Une vie de chien.
J'ai quitté dans la tristesse ma portée.
Je suis arrivé dans une famille pauvre, néanmoins heureuse.
Il y a un bébé, qui commence tout juste à marcher.
Sans que ses parents me le demandent je le protège par instinct.
Enfant, nous jouons ensemble, lui il rit pendant que j’aboie, la vie est belle.
Adolescent, nous courons ici et là dans cette région de montagne si tranquille.
Nos divertissements dans la complicité amusent mes maîtres.
Il évolue en jeune adulte, moi je prends de l’âge.
Ses caresses sur mon poil m’apportent beaucoup de sérénité.
Cependant, sa vie, ce n’est pas ici qu’il peut la poursuivre.
Alors il part sous d’autres cieux moins paisibles.

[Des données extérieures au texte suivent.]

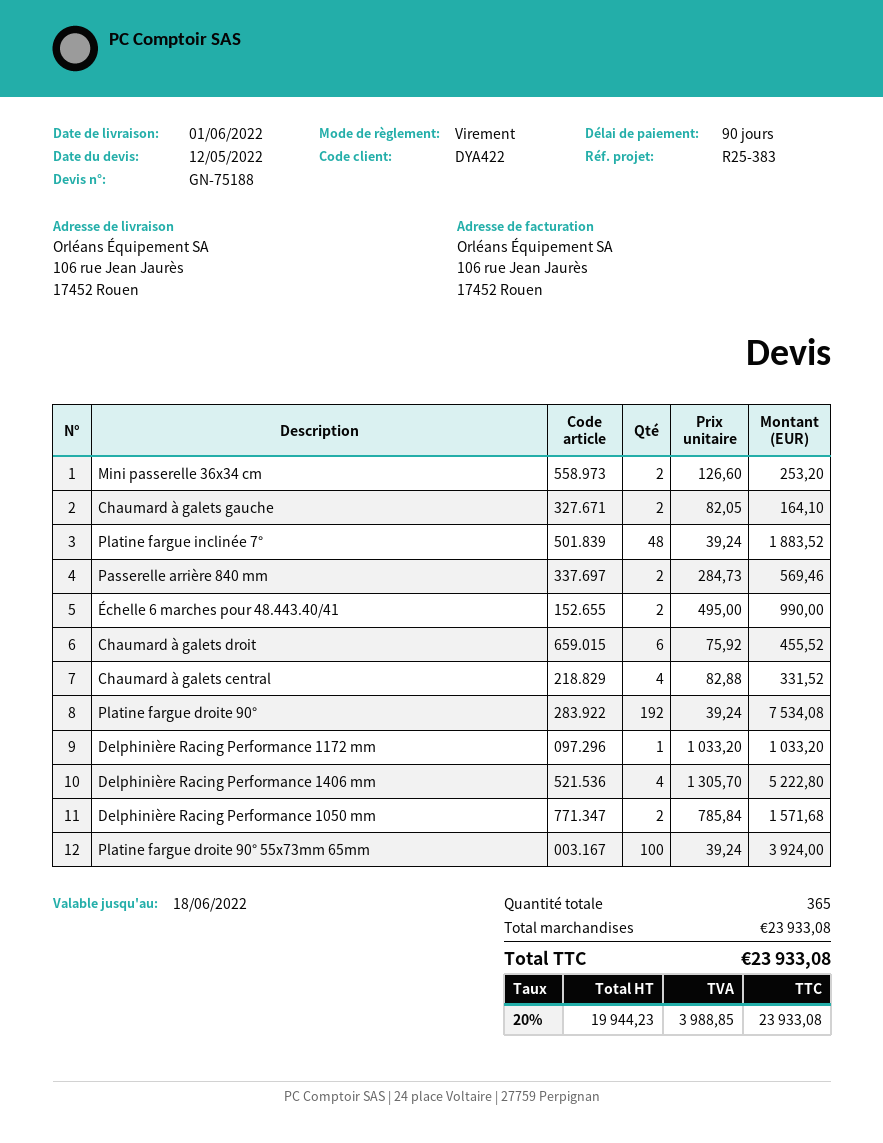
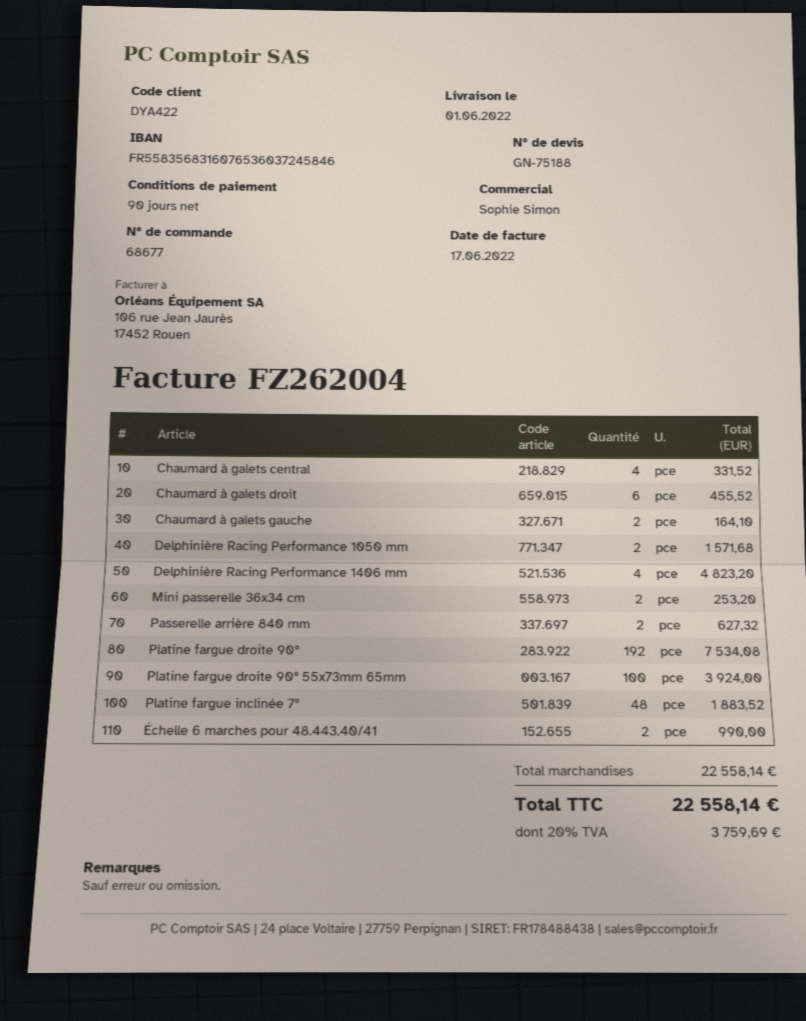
Passerelle arrière 840 mm: 2 for 569.46 -> 2 for 627.32
Delphinière Racing Performance 1172 mm: 1 for 1033.20 -> none
Delphinière Racing Performance 1406 mm: 4 for 5222.80 -> 4 for 4823.20
subtotal: 23933.08 -> 22558.14
tax: 20% = 3988.85 -> 20% = 3759.69
total: 23933.08 -> 22558.14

Je sais qu’il reviendra ; serais-je encore en vie ?
Malgré nos âges presque semblables, il reste juvénile, moi je suis sénile.
Je désire tant le revoir, recevoir ses caresses, réentendre sa voix.
Il rentre plus vite que prévu, nous allons le chercher.
Cependant il ne bouge pas.
Je ne l’entends guère, je ne reçois plus ses caresses.
Il dort pour l’éternité.
J’entends le bruit du roulement de la charrette,
couvert par les grosses larmes de mes maîtres.
Je sais ce qu’ils ressentent et je suis incapable de les consoler.
C’est un drame, la vie est injuste.
Le cheval semble aussi porter le deuil, il ne galope pas comme d’habitude.
Bien que je sois vieux clébard, je me pose cette question:
quel fut le sens de son existence et pour qui s’est-il sacrifié à la guerre?
Dans tous les cas, pas pour nous défendre mais pour y amener le malheur.